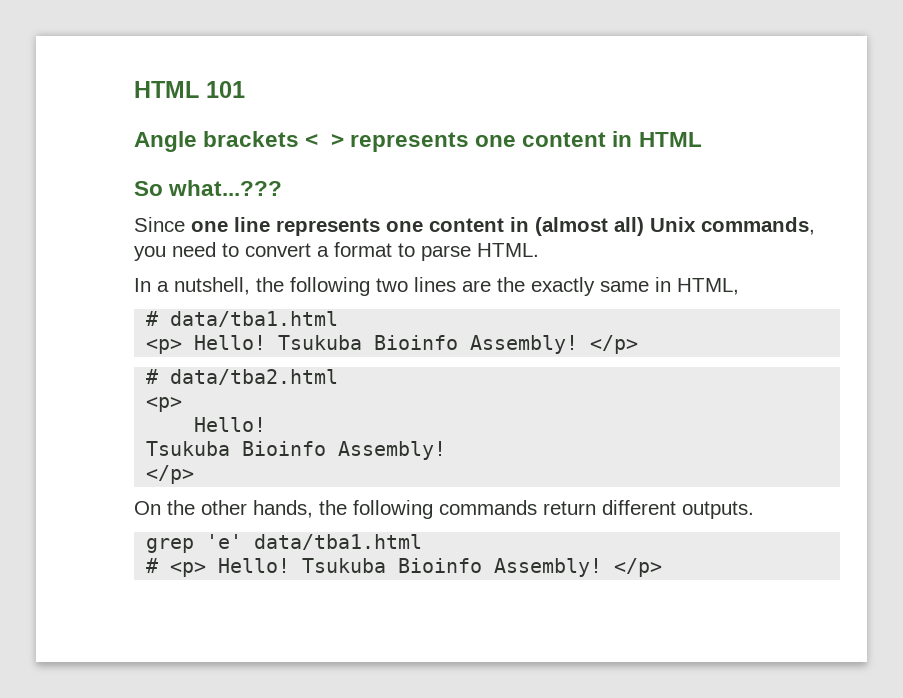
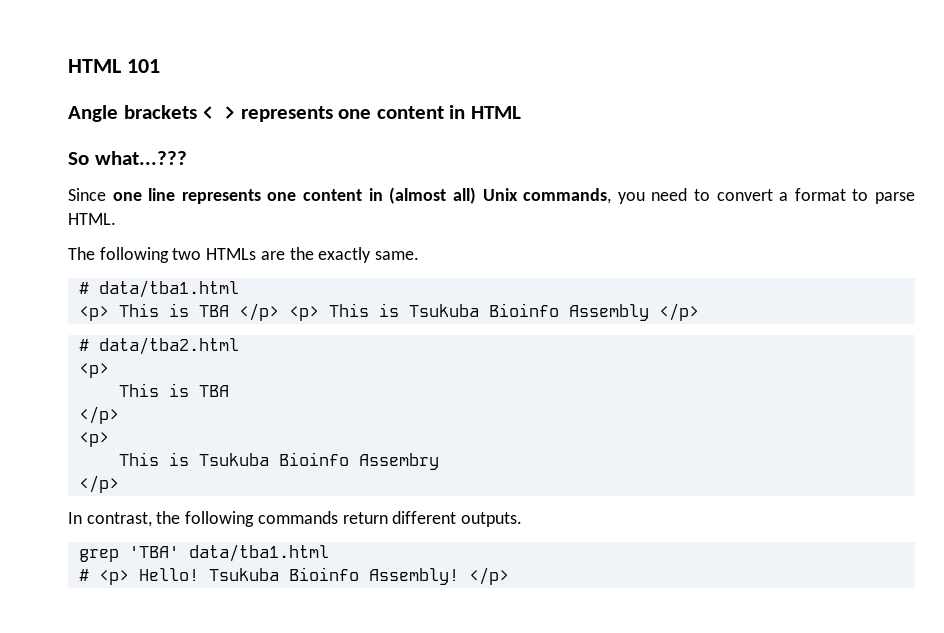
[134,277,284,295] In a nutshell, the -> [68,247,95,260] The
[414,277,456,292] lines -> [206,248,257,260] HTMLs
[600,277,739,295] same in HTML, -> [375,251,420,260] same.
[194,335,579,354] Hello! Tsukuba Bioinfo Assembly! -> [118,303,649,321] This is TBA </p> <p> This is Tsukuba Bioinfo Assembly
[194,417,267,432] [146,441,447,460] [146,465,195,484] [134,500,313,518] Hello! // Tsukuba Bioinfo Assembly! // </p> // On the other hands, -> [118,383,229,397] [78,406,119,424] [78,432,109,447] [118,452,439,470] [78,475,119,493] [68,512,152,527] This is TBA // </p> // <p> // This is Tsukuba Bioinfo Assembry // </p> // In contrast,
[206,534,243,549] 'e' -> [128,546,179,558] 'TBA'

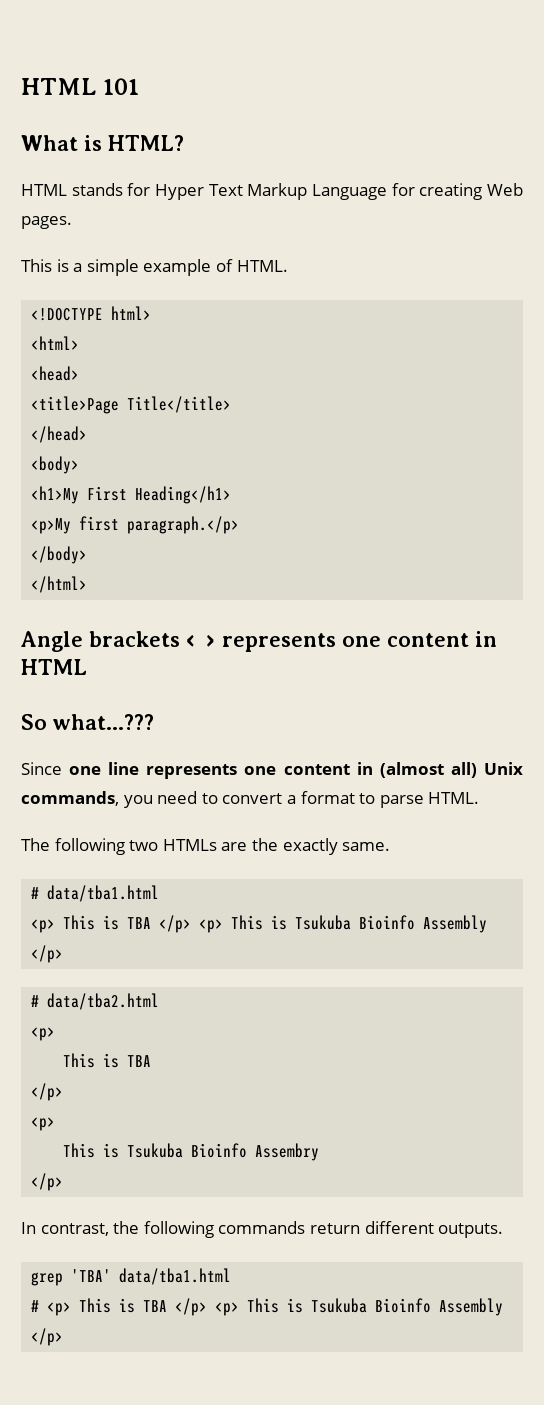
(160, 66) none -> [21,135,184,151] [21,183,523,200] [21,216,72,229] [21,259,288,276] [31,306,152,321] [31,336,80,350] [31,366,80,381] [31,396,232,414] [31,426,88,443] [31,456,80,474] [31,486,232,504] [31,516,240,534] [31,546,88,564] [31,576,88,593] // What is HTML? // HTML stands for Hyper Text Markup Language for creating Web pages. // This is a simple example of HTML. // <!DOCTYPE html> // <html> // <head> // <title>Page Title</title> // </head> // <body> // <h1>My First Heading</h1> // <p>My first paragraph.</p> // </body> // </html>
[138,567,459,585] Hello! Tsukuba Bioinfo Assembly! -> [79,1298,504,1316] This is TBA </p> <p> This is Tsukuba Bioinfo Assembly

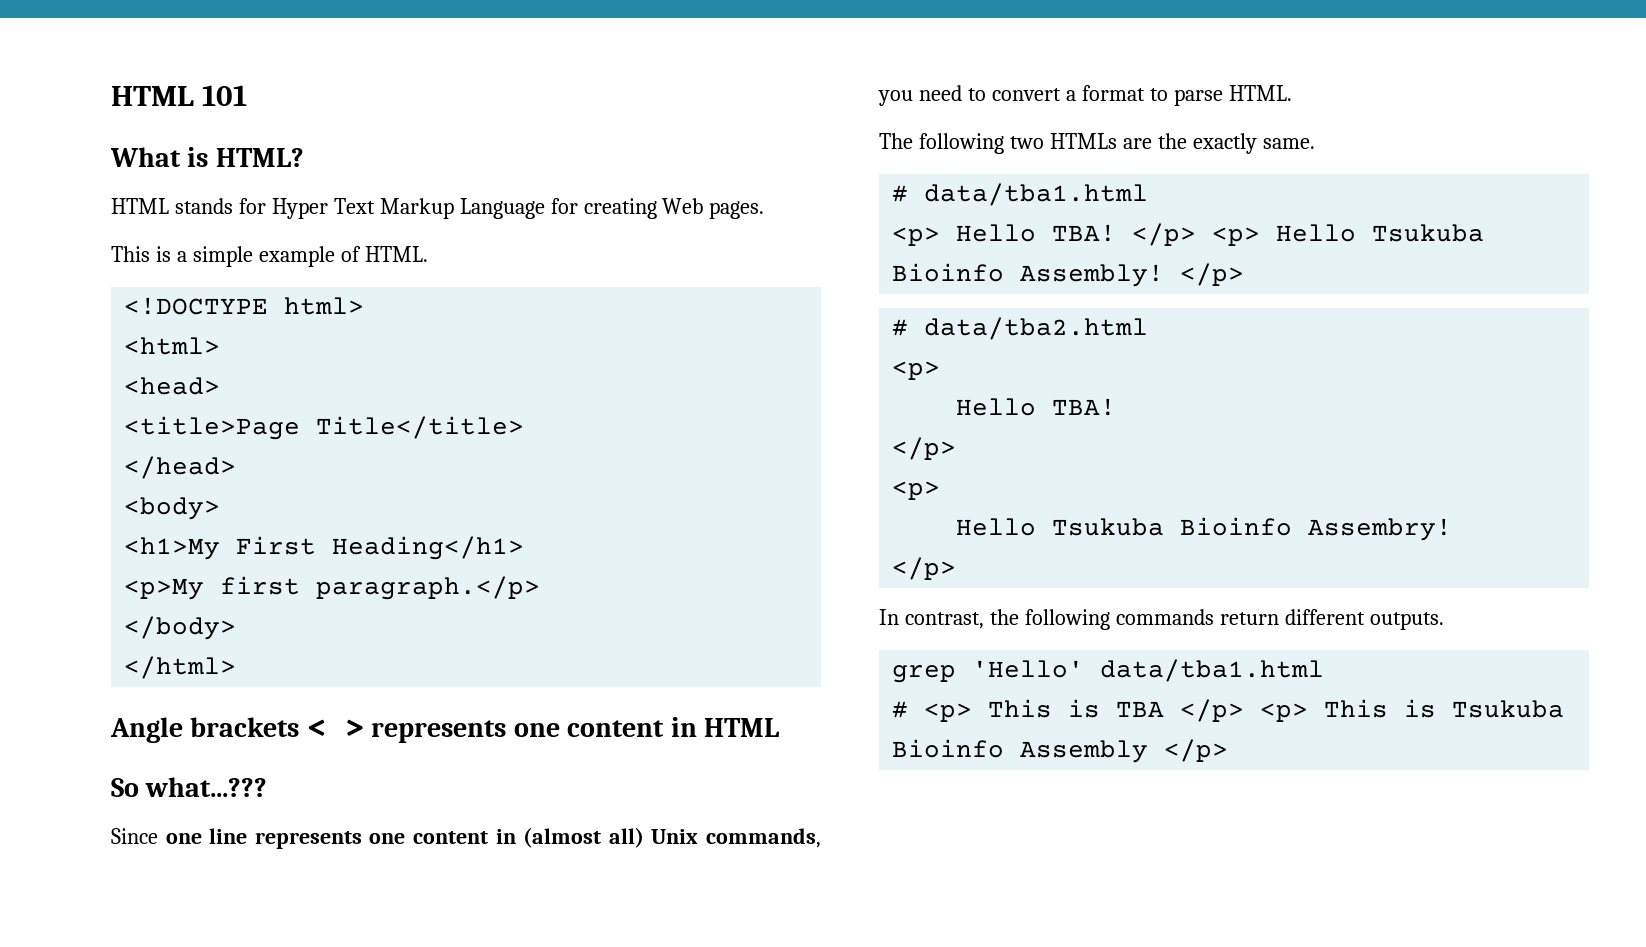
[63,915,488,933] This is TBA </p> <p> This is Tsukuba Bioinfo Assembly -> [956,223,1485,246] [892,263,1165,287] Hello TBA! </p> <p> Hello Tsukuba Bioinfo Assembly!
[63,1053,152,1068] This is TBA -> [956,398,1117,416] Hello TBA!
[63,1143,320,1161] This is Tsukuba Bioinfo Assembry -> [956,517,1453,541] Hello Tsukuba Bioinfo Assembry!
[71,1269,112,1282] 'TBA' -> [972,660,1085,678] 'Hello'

--

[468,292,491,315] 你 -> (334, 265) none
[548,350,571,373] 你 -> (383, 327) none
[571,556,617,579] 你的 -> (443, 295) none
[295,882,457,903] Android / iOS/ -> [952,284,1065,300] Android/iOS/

:: YOUR OBJECTIVE ::
For each line above that includes "Tsukuba", make a copy.

:: RESPONSE AREA ::
[194,335,579,354] Hello! Tsukuba Bioinfo Assembly! -> [118,303,649,321] This is TBA </p> <p> This is Tsukuba Bioinfo Assembly
[194,417,267,432] [146,441,447,460] [146,465,195,484] [134,500,313,518] Hello! // Tsukuba Bioinfo Assembly! // </p> // On the other hands, -> [118,383,229,397] [78,406,119,424] [78,432,109,447] [118,452,439,470] [78,475,119,493] [68,512,152,527] This is TBA // </p> // <p> // This is Tsukuba Bioinfo Assembry // </p> // In contrast,
[138,567,459,585] Hello! Tsukuba Bioinfo Assembly! -> [79,1298,504,1316] This is TBA </p> <p> This is Tsukuba Bioinfo Assembly
[63,915,488,933] This is TBA </p> <p> This is Tsukuba Bioinfo Assembly -> [956,223,1485,246] [892,263,1165,287] Hello TBA! </p> <p> Hello Tsukuba Bioinfo Assembly!
[63,1143,320,1161] This is Tsukuba Bioinfo Assembry -> [956,517,1453,541] Hello Tsukuba Bioinfo Assembry!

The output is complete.